> Data provided
- Opening Delimiter -

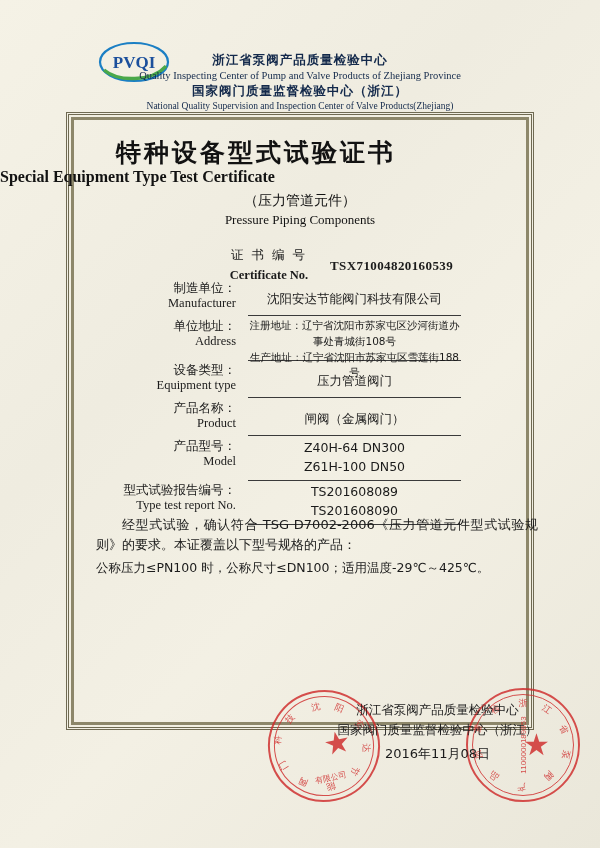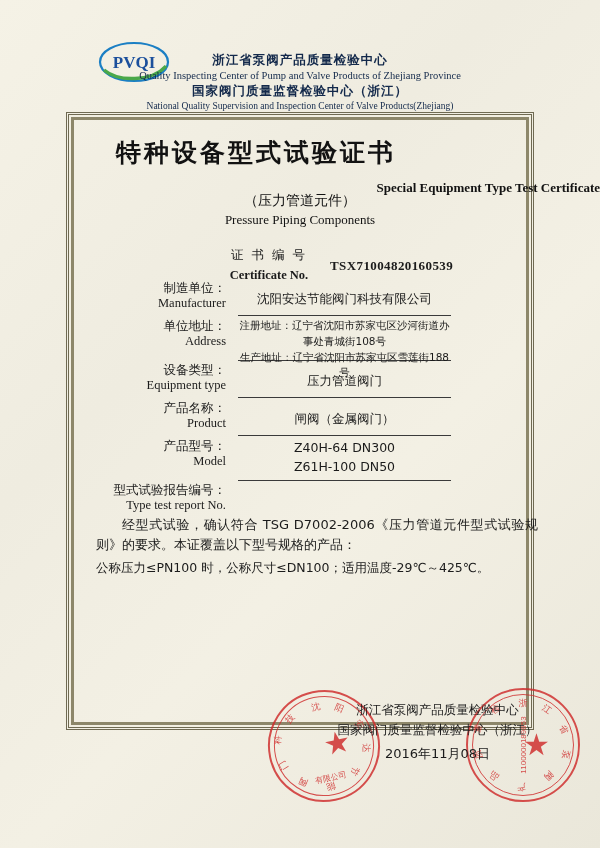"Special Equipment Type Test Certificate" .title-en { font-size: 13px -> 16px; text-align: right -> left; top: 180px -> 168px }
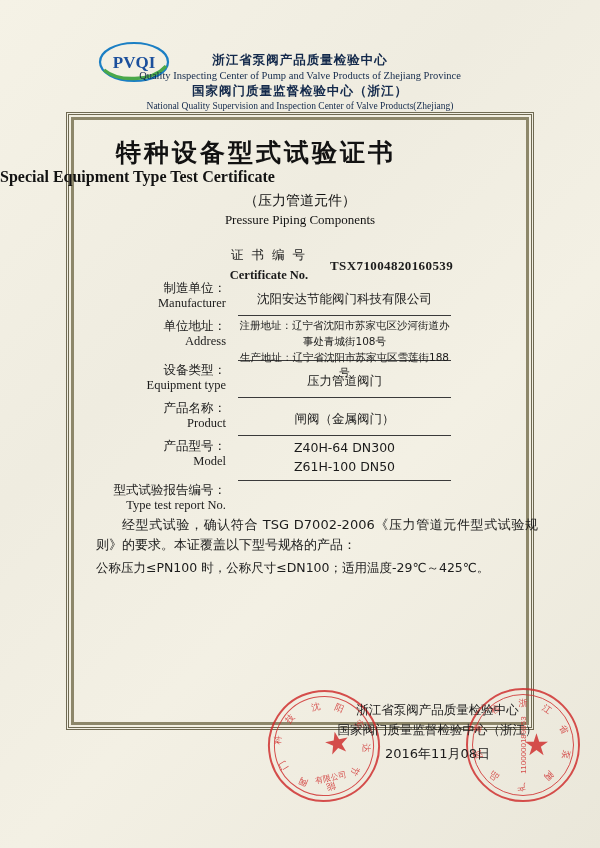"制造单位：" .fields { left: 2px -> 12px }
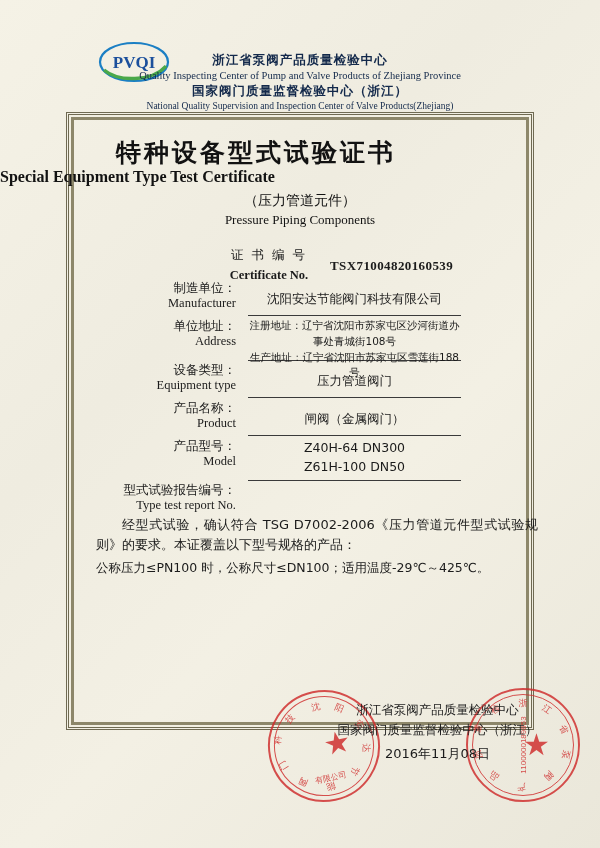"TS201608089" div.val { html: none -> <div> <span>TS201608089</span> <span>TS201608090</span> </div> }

- Closing Delimiter -
- Opening Delimiter -

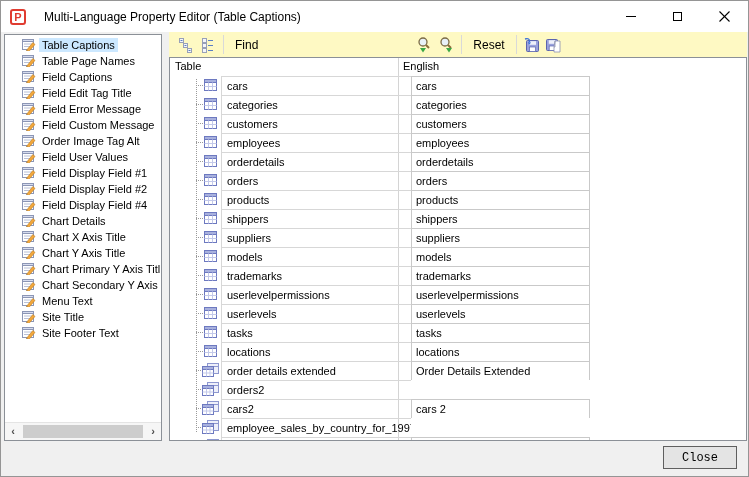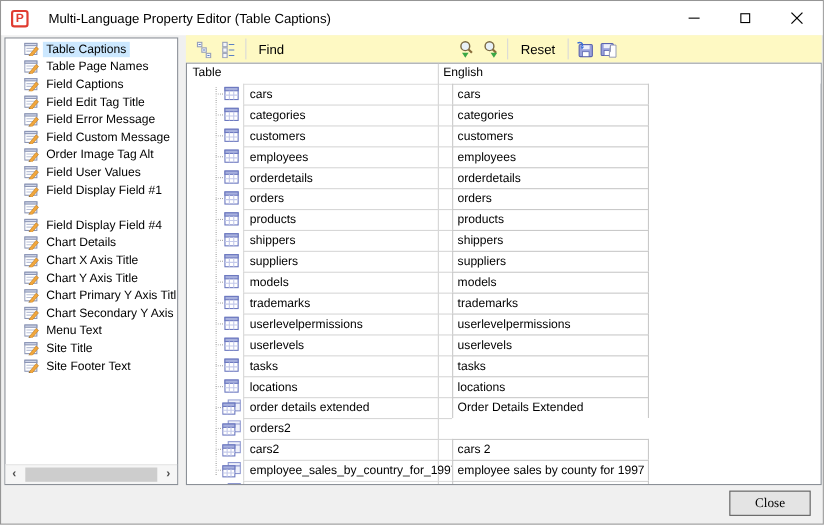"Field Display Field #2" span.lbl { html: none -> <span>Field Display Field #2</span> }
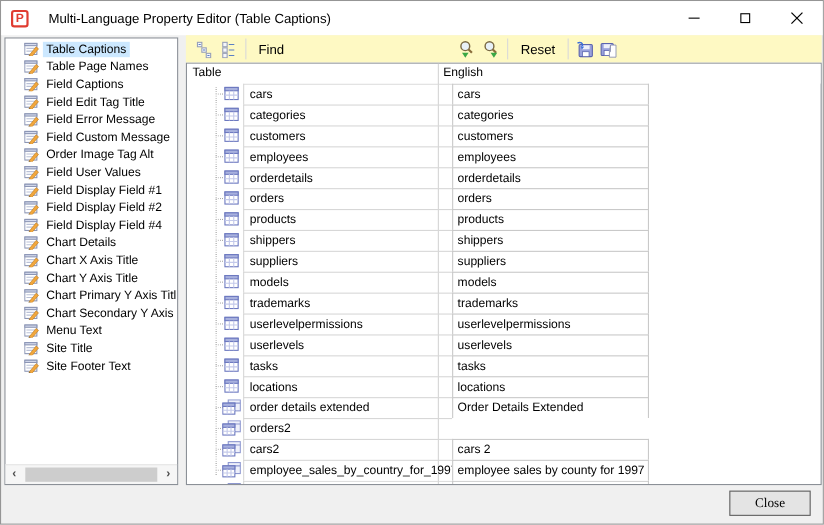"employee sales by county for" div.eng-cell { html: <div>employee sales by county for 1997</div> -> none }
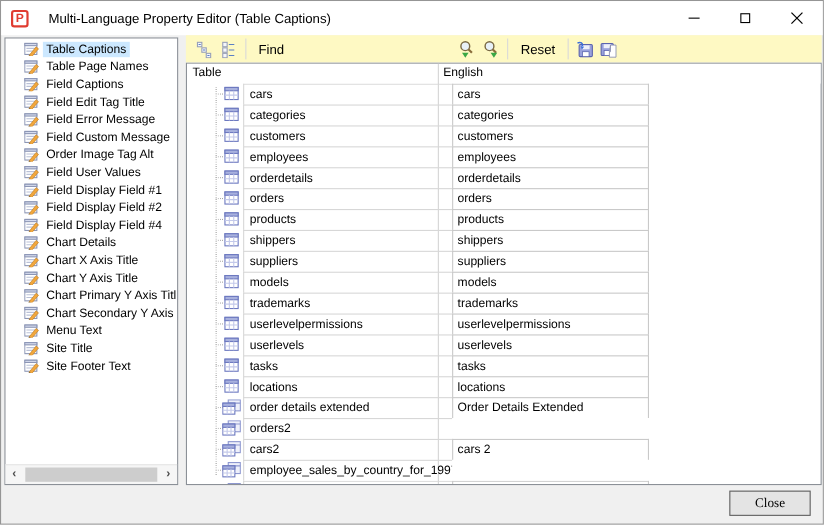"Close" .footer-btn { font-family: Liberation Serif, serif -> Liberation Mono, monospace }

- Closing Delimiter -

> Task objective
Within the material above, only the stretch from the line holding "Equipment Type Test" through the line holding "none -> <div>" is to be restated exactly. Pictures are dropped.

> Solution for this exercise
"Special Equipment Type Test Certificate" .title-en { font-size: 13px -> 16px; text-align: right -> left; top: 180px -> 168px }
"制造单位：" .fields { left: 2px -> 12px }
"TS201608089" div.val { html: none -> <div> <span>TS201608089</span> <span>TS201608090</span> </div> }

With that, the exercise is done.